Records to use Start Marker

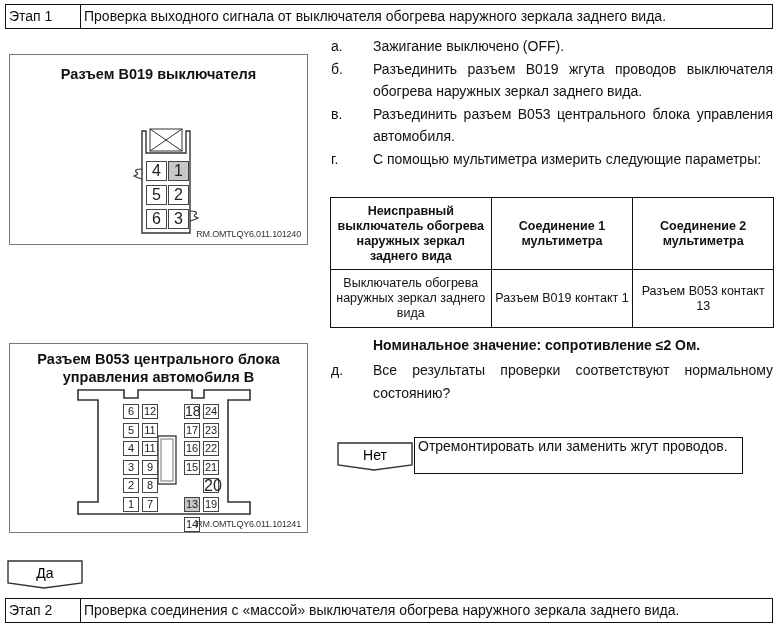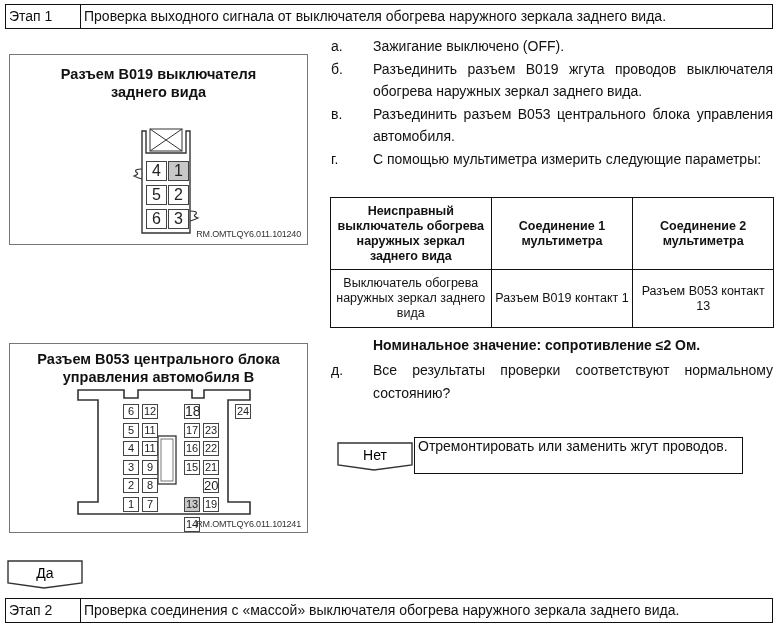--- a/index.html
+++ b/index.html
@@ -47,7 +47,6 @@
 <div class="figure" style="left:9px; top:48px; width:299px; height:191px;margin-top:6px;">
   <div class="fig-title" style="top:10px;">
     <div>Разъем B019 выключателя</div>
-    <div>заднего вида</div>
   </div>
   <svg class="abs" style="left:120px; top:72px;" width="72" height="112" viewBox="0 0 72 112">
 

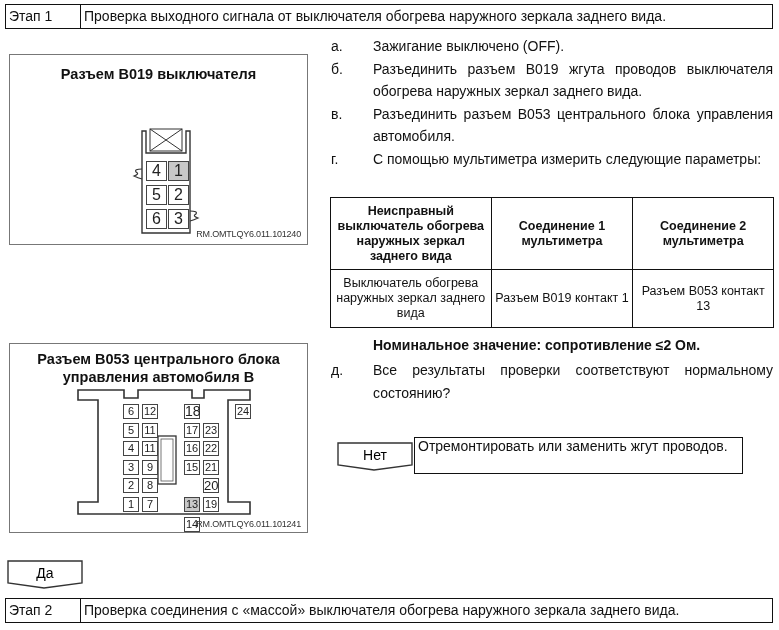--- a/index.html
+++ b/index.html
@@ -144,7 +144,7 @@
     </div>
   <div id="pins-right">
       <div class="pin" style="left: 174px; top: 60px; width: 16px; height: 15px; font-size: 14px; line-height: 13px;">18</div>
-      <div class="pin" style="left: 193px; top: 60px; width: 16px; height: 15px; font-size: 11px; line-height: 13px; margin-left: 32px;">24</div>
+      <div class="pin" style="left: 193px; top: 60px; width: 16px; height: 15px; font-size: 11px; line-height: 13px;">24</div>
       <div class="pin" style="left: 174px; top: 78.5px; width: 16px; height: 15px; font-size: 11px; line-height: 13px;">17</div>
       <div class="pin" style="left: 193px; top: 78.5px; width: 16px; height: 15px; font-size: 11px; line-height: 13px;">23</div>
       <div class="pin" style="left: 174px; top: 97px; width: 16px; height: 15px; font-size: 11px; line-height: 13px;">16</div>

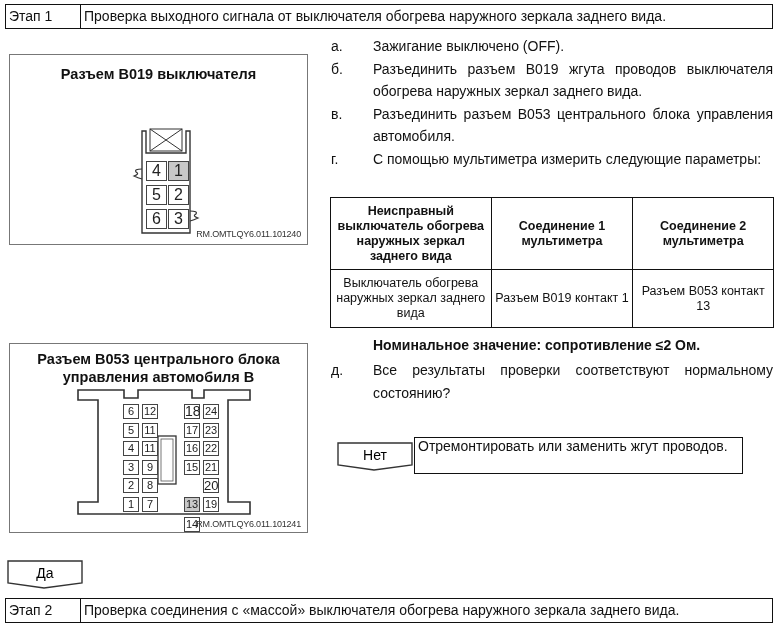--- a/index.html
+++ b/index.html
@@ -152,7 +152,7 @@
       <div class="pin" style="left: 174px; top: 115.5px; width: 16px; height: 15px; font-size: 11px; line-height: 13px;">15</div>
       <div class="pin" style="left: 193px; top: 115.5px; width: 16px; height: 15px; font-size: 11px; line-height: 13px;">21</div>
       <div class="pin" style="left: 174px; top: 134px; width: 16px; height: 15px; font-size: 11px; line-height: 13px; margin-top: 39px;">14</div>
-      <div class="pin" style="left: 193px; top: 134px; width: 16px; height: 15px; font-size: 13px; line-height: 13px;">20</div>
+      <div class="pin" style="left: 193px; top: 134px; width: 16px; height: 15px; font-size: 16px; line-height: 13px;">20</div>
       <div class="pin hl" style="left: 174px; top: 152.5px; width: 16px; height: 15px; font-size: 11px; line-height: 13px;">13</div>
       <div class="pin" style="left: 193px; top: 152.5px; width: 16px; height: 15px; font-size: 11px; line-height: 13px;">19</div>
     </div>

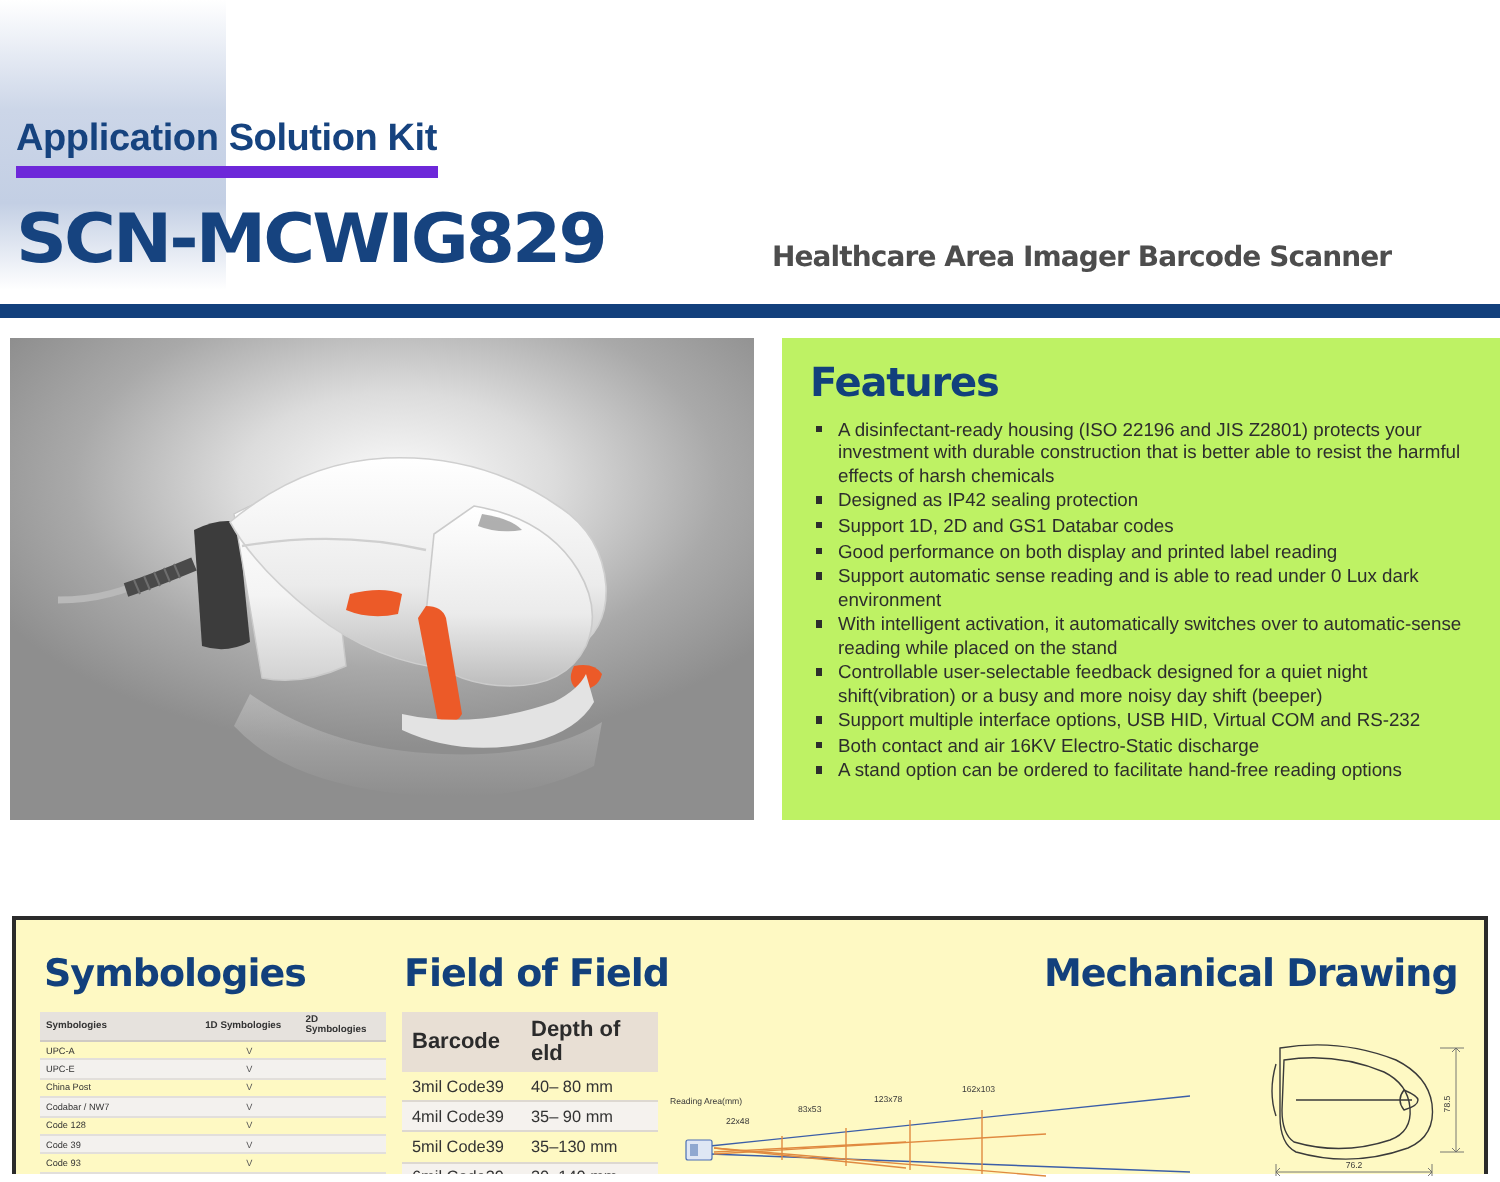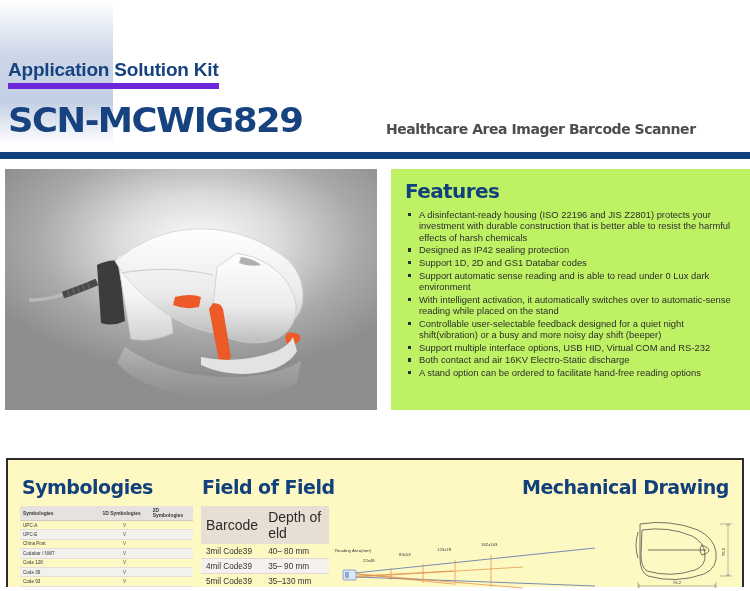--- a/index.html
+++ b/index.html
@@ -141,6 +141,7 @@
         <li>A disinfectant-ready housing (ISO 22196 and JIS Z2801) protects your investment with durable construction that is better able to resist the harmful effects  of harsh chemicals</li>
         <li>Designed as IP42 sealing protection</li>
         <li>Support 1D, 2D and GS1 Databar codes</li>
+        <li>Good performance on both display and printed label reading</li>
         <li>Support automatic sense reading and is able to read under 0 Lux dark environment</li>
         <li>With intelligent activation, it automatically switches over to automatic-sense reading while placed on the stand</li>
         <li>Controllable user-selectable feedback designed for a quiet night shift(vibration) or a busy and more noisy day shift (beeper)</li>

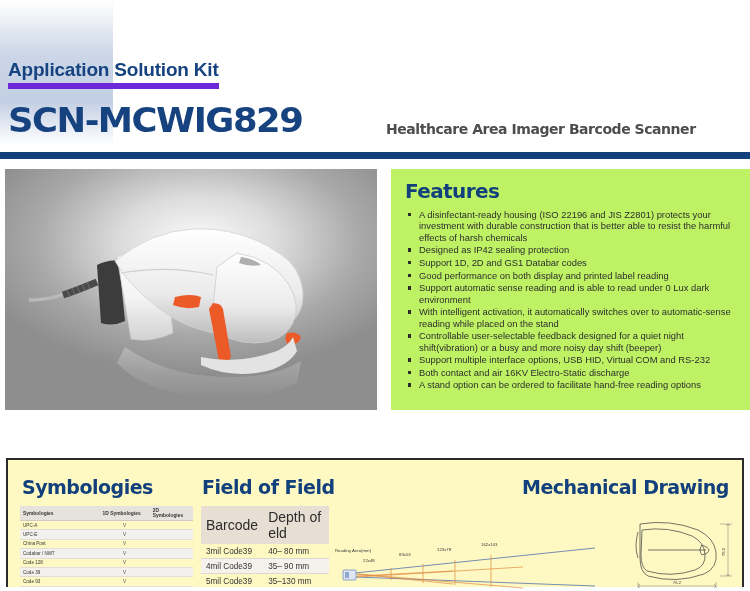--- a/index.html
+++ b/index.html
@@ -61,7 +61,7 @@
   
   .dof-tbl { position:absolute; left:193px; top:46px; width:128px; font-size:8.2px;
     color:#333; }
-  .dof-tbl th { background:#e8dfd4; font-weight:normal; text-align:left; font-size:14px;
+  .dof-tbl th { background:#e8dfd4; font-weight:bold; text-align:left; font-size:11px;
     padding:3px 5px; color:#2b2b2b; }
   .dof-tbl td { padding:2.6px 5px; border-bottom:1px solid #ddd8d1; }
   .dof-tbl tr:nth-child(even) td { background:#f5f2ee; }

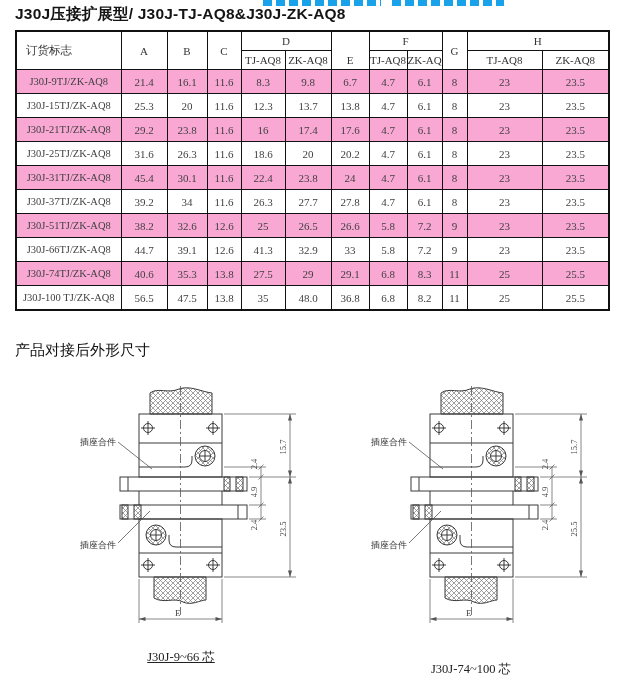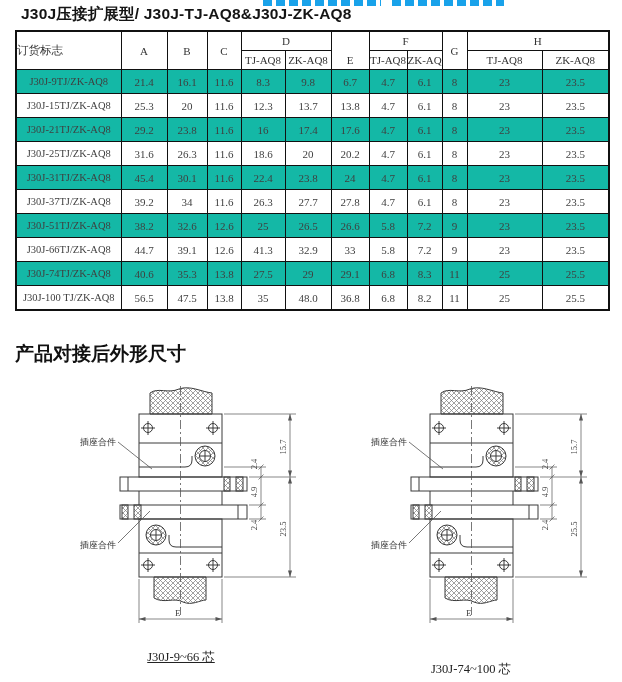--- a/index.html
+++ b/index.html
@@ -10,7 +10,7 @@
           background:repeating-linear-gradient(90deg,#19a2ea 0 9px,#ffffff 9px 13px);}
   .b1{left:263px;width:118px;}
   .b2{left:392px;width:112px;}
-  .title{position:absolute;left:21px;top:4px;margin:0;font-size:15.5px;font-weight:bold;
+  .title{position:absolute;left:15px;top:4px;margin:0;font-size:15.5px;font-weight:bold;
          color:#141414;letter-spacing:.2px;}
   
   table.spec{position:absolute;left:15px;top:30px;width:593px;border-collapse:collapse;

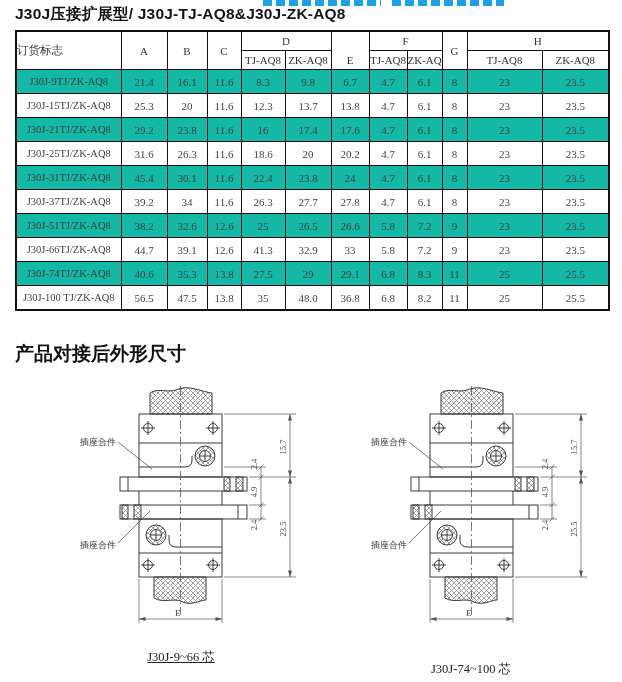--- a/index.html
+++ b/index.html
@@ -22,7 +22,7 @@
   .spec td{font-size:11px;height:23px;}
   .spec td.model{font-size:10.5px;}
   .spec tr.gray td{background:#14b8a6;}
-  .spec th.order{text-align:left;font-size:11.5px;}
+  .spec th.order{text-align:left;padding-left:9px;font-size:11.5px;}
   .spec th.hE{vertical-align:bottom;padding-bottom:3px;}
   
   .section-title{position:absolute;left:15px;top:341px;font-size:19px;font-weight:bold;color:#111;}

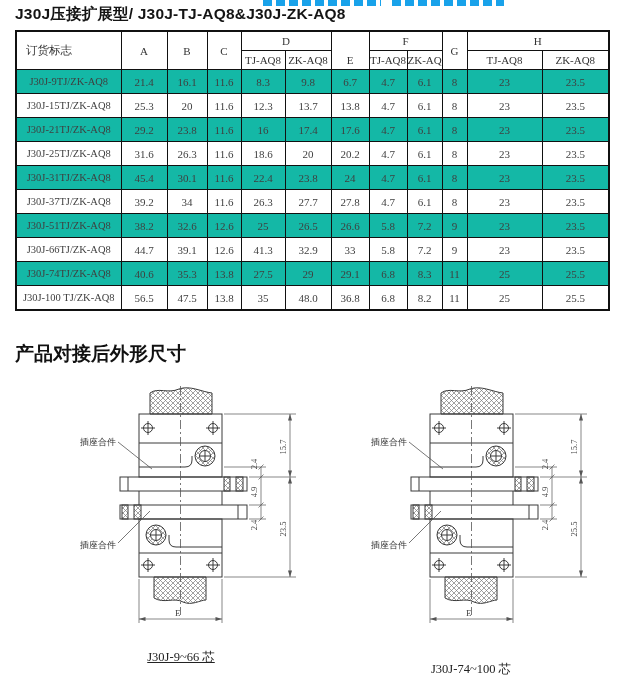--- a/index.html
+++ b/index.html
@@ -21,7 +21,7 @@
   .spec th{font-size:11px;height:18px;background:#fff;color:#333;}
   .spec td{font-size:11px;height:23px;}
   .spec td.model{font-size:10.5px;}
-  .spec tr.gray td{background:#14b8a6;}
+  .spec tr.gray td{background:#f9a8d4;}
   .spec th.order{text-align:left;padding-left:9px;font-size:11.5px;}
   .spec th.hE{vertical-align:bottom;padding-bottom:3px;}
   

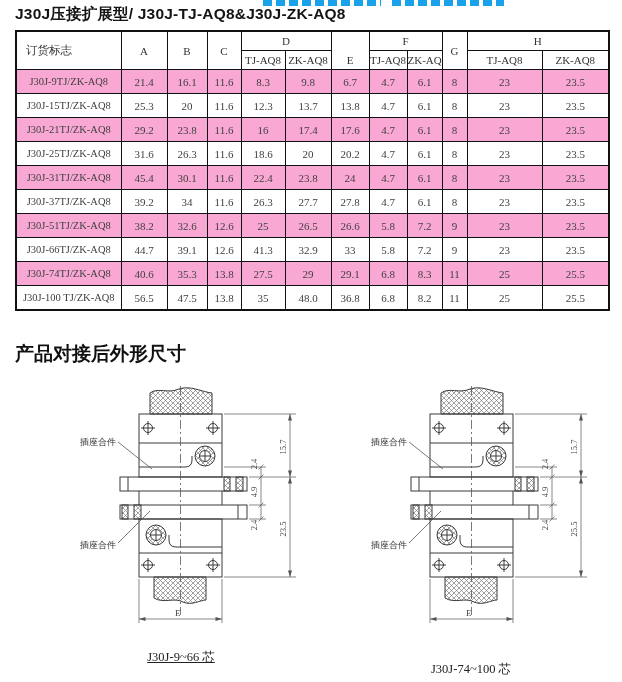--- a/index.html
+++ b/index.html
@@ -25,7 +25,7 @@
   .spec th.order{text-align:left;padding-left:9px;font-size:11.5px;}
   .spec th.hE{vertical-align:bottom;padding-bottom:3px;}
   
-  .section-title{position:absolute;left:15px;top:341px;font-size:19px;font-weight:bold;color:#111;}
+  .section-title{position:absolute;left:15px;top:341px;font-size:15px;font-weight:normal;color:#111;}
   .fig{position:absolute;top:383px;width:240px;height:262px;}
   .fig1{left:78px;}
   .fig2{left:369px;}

Records to use End Marker

• _What you have to do_
Word for word, write out the lines above running from the one with "<li>Controllable user-selectable feedback" up to and including the one with "font-weight:normal; text-align:left; font-size:14px;". Drop any picture.

• _The completed task_
         <li>Controllable user-selectable feedback designed for a quiet night shift(vibration) or a busy and more noisy day shift (beeper)</li>

--- a/index.html
+++ b/index.html
@@ -61,7 +61,7 @@
   
   .dof-tbl { position:absolute; left:193px; top:46px; width:128px; font-size:8.2px;
     color:#333; }
-  .dof-tbl th { background:#e8dfd4; font-weight:normal; text-align:left; font-size:14px;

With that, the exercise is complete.